In 1956 I lost most of my sight at the age of 9 from a drug allergic reaction (a severe condition known as Stevens-Johnson Syndrome), resulting from sulfa drugs my doctor had prescribed for a kidney infection.

Then in 1994, I lost the remainder of my vision after having eye surgery to try and correct a problem with an ulceration of the cornea. This left me without any usable vision at all other than for light perception.

It took me about five years of being led around by the arm of someone else to decide that was not the way I wanted to spend the rest of my life. I decided enough was enough. It was at that point I decided I wanted to get a guide dog. It turned out to be one of the best decisions I've ever made. I couldn't believe the difference my dog made in my life. My new freedom was wonderful!

My dog is a beautiful little female German Shepherd by the name of Barika and has the sweetest nature of any dog I've ever had. She's exceptionally friendly and people, as a rule, adore her.

About a year after I got her, I decided to fly back to Michigan to visit a friend of mine and her guide dog, graduated from Guide Dogs for the Blind.

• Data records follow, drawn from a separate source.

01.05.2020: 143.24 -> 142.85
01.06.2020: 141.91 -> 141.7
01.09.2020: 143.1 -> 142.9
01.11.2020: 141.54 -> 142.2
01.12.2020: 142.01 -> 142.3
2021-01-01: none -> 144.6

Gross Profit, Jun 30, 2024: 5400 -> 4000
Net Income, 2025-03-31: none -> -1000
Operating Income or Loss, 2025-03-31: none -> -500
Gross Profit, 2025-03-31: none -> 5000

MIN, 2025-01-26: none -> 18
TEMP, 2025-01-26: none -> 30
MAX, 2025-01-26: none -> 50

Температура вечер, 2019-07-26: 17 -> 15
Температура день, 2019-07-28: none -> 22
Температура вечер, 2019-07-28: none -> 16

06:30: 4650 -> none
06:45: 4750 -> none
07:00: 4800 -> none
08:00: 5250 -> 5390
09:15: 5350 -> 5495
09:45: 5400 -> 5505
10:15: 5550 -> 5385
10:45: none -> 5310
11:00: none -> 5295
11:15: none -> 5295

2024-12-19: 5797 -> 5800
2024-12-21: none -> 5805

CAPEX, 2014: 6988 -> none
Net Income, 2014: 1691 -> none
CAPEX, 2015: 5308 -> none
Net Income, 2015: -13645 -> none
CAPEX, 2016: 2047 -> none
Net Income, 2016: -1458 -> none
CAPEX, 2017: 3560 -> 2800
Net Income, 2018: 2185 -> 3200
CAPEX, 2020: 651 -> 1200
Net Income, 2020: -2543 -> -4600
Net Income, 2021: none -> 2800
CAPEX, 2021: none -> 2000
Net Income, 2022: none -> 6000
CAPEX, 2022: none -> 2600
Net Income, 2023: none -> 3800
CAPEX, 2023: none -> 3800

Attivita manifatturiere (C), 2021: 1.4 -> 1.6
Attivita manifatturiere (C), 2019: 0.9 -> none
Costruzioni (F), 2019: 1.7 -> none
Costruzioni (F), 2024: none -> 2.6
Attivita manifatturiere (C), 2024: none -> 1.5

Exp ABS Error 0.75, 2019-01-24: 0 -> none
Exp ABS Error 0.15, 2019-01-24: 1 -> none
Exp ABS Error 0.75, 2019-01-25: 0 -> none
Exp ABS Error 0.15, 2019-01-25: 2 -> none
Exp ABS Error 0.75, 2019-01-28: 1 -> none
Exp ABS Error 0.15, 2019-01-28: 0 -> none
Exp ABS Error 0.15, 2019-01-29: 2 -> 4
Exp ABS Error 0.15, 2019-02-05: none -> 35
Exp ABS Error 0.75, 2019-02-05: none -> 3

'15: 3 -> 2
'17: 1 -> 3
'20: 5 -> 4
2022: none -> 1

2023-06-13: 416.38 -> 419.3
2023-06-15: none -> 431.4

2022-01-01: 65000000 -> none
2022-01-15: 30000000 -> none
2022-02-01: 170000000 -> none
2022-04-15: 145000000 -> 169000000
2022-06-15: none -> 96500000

We had to transfer in Denver. As usual, they had pre-boarded us first, and placed us in the row of seats just behind the bulkhead. There were three seats in the row. The flight attendant had me sit in the window seat. The middle seat she said they were leaving vacant so my dog would have plenty of room, and then there would be a passenger in the aisle seat.

The flight attendant had just started to orient me as to where things were located, such as the call button, etc., when I heard a woman in a very rude voice say, "Oh my God, don't tell me I have to sit next to that dog!" The flight attendant turned to her and in a very calm manner asked the woman if there was a problem. "There is, if I have to sit next to that dog!"

At this point the flight attendant very politely asked the woman to please give her a moment to finish with me then she would see what she could do to help her.

After explaining everything to me, the attendant stood up and said to the woman, "Evidently there is a problem with you sitting next to the dog. Would it help if we moved you back a couple of rows or even across the aisle?" At which the woman answered, "No, I'm not moving any further back than this, so if you can't do something else about the problem, then you can just move me to first class!"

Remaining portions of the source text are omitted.